**The problem:**
Look through the records, and wherever the string "Passable" turns up, copy out that line.
........
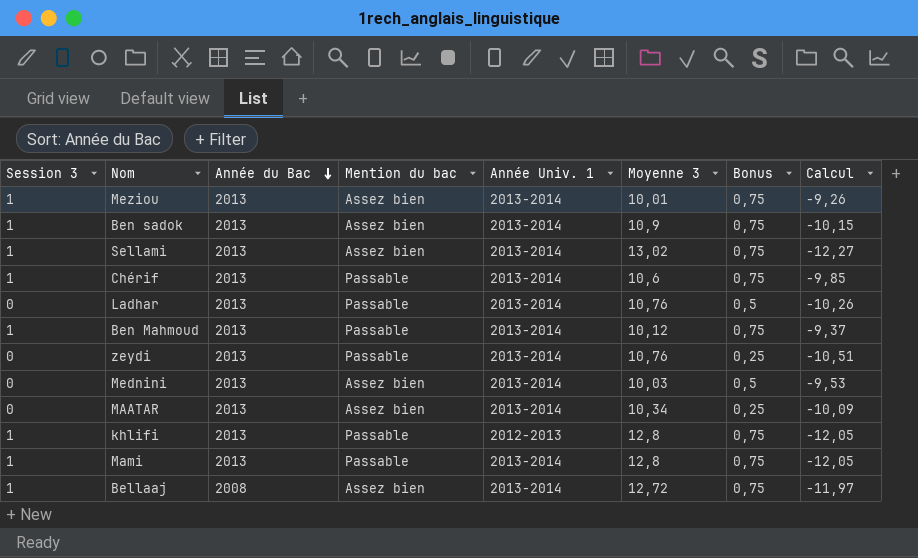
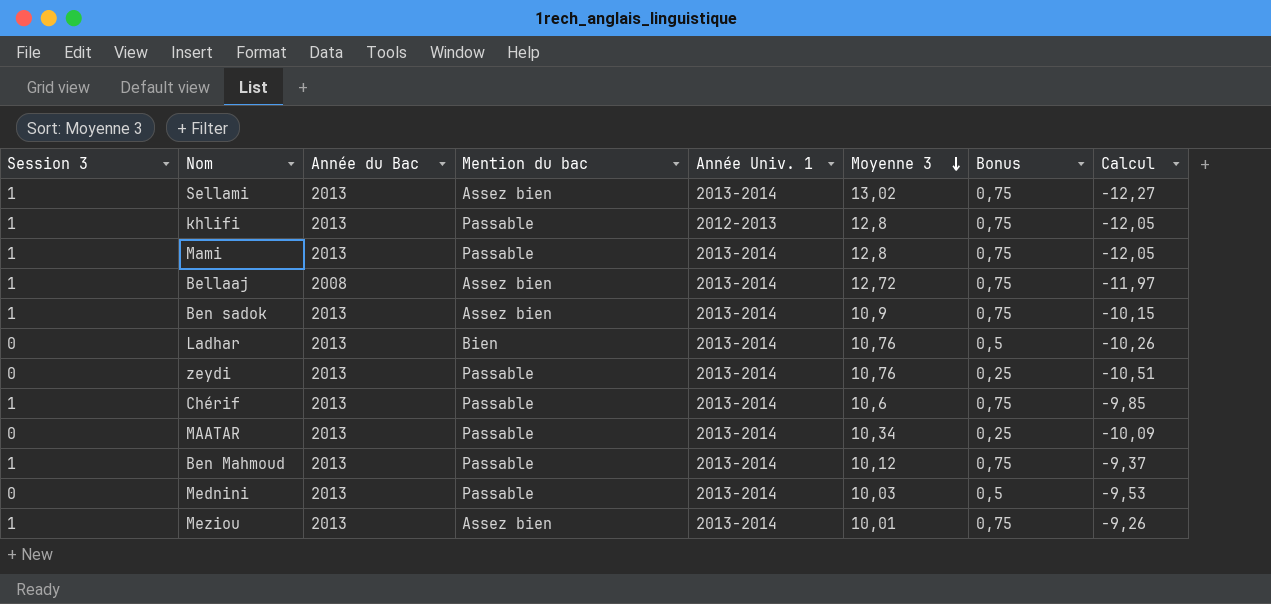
row order: Année du Bac descending -> Moyenne 3 descending
Ladhar | Mention du bac: Passable -> Bien
MAATAR | Mention du bac: Assez bien -> Passable
Mednini | Mention du bac: Assez bien -> Passable

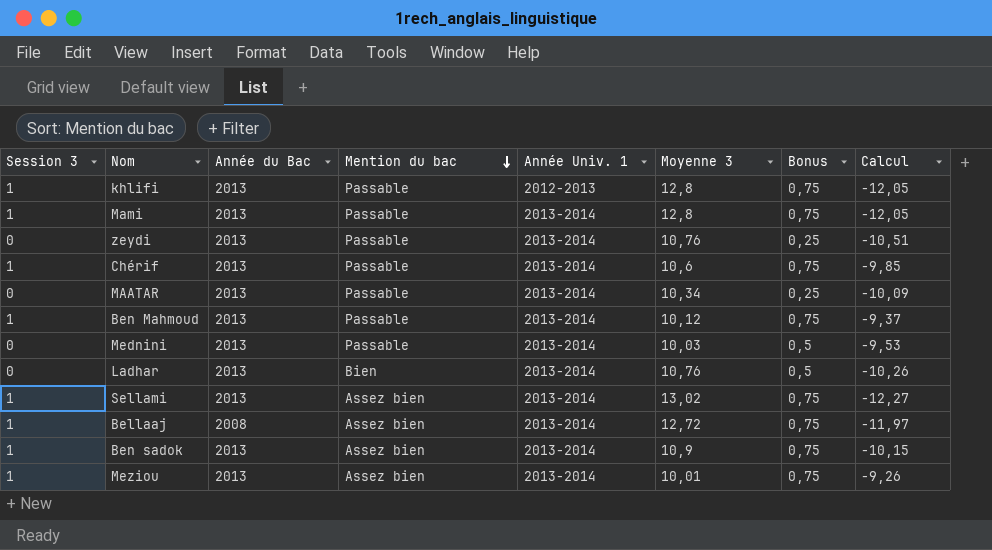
row order: Moyenne 3 descending -> Mention du bac descending

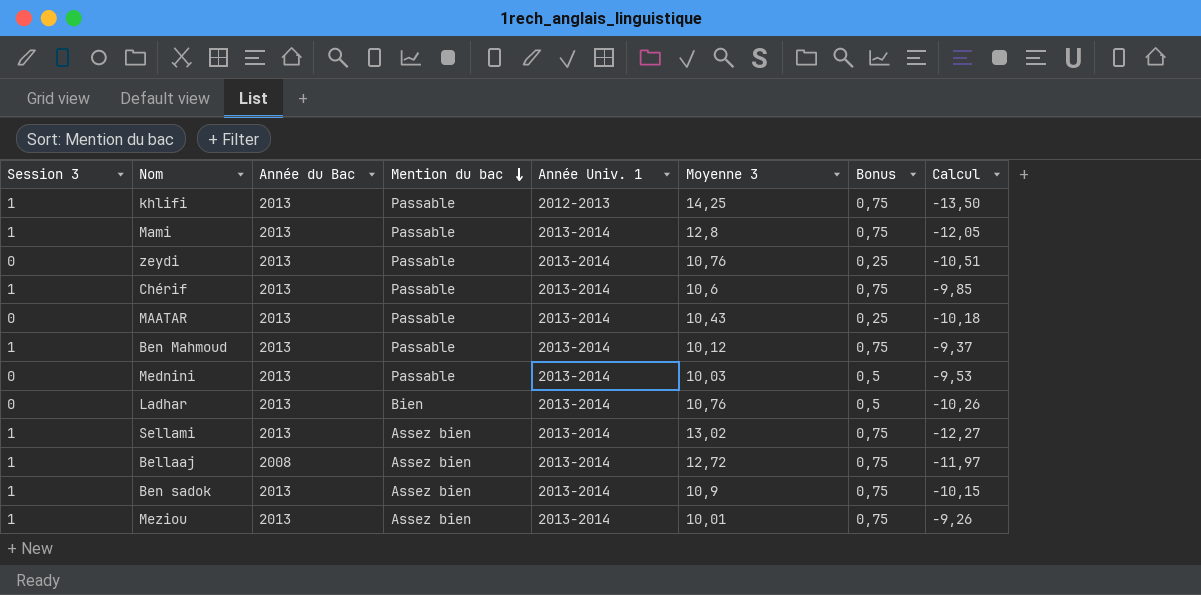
khlifi | Moyenne 3: 12,8 -> 14,25
khlifi | Calcul: -12,05 -> -13,50
MAATAR | Moyenne 3: 10,34 -> 10,43
MAATAR | Calcul: -10,09 -> -10,18

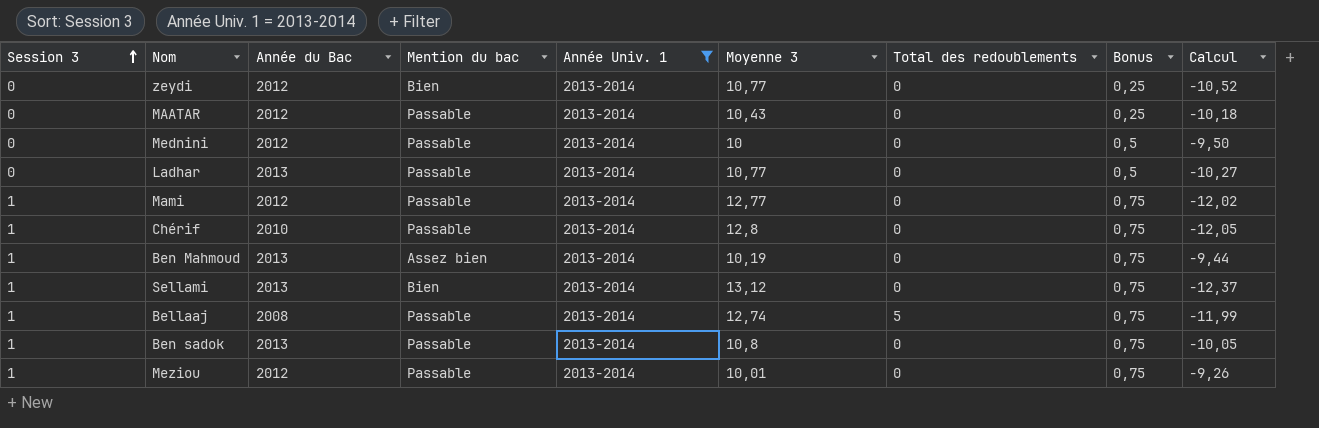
filter: none -> Année Univ. 1 = 2013-2014
row order: Mention du bac descending -> Session 3 ascending
column Total des redoublements | position: none -> 7
zeydi | Année du Bac: 2013 -> 2012
zeydi | Mention du bac: Passable -> Bien
zeydi | Moyenne 3: 10,76 -> 10,77
zeydi | Calcul: -10,51 -> -10,52
MAATAR | Année du Bac: 2013 -> 2012
Mednini | Année du Bac: 2013 -> 2012
Mednini | Moyenne 3: 10,03 -> 10
Mednini | Calcul: -9,53 -> -9,50
Ladhar | Mention du bac: Bien -> Passable
Ladhar | Moyenne 3: 10,76 -> 10,77
Ladhar | Calcul: -10,26 -> -10,27
Mami | Année du Bac: 2013 -> 2012
Mami | Moyenne 3: 12,8 -> 12,77
Mami | Calcul: -12,05 -> -12,02
Chérif | Année du Bac: 2013 -> 2010
Chérif | Moyenne 3: 10,6 -> 12,8
Chérif | Calcul: -9,85 -> -12,05
Ben Mahmoud | Mention du bac: Passable -> Assez bien
Ben Mahmoud | Moyenne 3: 10,12 -> 10,19
Ben Mahmoud | Calcul: -9,37 -> -9,44
Sellami | Mention du bac: Assez bien -> Bien
Sellami | Moyenne 3: 13,02 -> 13,12
Sellami | Calcul: -12,27 -> -12,37
Bellaaj | Mention du bac: Assez bien -> Passable
Bellaaj | Moyenne 3: 12,72 -> 12,74
Bellaaj | Calcul: -11,97 -> -11,99
Ben sadok | Mention du bac: Assez bien -> Passable
Ben sadok | Moyenne 3: 10,9 -> 10,8
Ben sadok | Calcul: -10,15 -> -10,05
Meziou | Année du Bac: 2013 -> 2012
Meziou | Mention du bac: Assez bien -> Passable

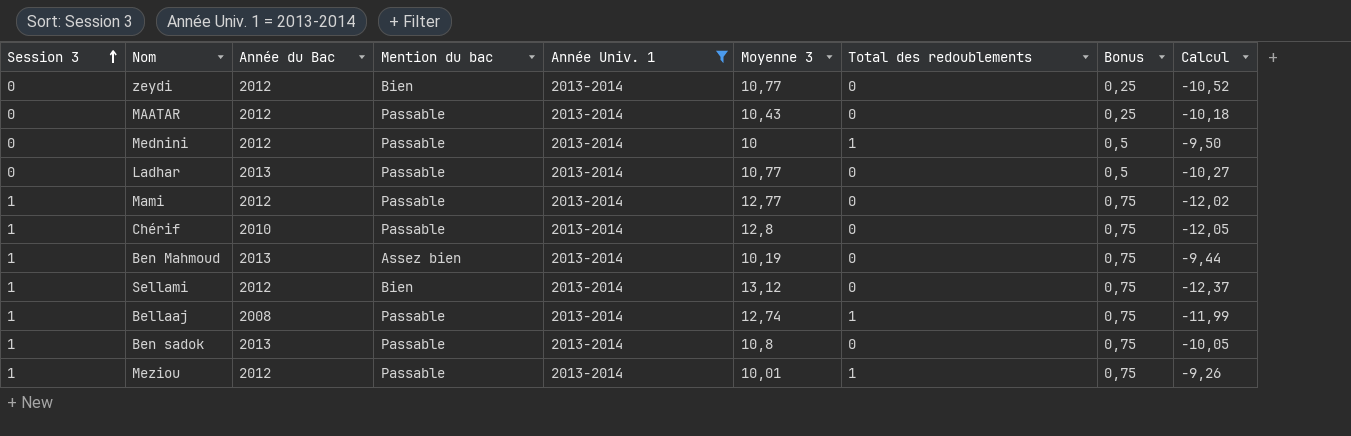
Mednini | Total des redoublements: 0 -> 1
Sellami | Année du Bac: 2013 -> 2012
Bellaaj | Total des redoublements: 5 -> 1
Meziou | Total des redoublements: 0 -> 1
........
**Answer to the exercise:**
Ladhar | Mention du bac: Passable -> Bien
MAATAR | Mention du bac: Assez bien -> Passable
Mednini | Mention du bac: Assez bien -> Passable
zeydi | Mention du bac: Passable -> Bien
Ladhar | Mention du bac: Bien -> Passable
Ben Mahmoud | Mention du bac: Passable -> Assez bien
Bellaaj | Mention du bac: Assez bien -> Passable
Ben sadok | Mention du bac: Assez bien -> Passable
Meziou | Mention du bac: Assez bien -> Passable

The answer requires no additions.